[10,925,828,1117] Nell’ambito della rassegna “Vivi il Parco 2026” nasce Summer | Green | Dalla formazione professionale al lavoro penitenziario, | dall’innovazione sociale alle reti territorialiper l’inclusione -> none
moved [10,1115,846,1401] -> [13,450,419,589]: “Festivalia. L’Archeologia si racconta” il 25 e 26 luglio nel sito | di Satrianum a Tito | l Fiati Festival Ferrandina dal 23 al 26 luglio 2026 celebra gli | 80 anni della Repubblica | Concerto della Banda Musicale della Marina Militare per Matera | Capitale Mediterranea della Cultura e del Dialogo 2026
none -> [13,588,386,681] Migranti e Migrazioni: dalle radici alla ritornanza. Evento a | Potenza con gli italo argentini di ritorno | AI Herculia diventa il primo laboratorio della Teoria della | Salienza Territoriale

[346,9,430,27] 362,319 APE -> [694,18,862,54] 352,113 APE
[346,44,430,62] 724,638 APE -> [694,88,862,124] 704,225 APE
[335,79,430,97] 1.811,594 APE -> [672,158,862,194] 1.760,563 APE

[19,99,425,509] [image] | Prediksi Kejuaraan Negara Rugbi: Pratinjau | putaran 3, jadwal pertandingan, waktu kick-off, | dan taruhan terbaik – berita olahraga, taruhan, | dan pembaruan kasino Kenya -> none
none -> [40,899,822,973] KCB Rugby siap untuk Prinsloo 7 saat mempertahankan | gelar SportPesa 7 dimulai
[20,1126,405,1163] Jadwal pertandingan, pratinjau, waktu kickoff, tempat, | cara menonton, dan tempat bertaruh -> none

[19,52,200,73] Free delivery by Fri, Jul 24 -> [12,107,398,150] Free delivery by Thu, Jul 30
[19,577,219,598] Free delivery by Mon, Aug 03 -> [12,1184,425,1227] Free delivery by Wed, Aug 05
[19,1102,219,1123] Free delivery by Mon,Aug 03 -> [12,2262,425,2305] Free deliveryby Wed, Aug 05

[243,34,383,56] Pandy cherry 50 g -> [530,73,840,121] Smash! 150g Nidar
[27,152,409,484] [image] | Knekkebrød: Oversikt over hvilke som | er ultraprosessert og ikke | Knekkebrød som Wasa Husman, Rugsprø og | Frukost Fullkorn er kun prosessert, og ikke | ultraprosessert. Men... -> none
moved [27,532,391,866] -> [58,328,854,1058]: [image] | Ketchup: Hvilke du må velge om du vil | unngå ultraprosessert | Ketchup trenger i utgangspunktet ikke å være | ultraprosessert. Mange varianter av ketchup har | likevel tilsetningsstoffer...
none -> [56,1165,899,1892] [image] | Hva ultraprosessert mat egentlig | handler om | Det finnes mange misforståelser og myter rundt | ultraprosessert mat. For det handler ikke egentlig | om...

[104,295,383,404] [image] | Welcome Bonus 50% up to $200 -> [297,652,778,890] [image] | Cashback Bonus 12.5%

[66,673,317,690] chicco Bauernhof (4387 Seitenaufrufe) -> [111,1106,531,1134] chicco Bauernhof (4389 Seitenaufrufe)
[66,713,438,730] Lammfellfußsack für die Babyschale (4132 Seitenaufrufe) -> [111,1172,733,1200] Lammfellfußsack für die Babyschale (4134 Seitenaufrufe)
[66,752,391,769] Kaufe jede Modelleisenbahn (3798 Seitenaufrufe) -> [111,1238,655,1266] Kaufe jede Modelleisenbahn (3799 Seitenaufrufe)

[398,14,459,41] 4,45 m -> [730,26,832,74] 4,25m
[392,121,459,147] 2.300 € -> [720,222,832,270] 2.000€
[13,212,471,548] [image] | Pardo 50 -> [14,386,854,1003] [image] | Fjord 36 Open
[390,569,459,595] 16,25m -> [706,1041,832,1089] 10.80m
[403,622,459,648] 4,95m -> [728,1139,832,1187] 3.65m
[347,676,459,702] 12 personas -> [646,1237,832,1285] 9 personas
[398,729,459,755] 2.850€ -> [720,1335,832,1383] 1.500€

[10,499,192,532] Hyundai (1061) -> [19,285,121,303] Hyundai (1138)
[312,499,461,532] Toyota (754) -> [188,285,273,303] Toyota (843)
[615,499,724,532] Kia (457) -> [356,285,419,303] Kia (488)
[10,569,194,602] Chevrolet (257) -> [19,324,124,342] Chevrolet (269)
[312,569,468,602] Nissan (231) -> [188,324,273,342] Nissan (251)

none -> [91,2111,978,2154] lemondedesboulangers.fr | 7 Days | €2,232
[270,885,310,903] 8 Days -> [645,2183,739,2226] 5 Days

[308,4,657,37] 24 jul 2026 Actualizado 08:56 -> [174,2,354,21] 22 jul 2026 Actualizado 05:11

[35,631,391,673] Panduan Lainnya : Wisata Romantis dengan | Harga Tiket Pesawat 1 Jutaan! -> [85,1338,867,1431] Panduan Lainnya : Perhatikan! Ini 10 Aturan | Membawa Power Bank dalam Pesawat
::::
● **Work item**
From the line containing "none -> [91,2111,978,2154]" down to the last line of the data, transcribe every line exactly; nothing else should appear.

● **Exercise result**
none -> [91,2111,978,2154] lemondedesboulangers.fr | 7 Days | €2,232
[270,885,310,903] 8 Days -> [645,2183,739,2226] 5 Days

[308,4,657,37] 24 jul 2026 Actualizado 08:56 -> [174,2,354,21] 22 jul 2026 Actualizado 05:11

[35,631,391,673] Panduan Lainnya : Wisata Romantis dengan | Harga Tiket Pesawat 1 Jutaan! -> [85,1338,867,1431] Panduan Lainnya : Perhatikan! Ini 10 Aturan | Membawa Power Bank dalam Pesawat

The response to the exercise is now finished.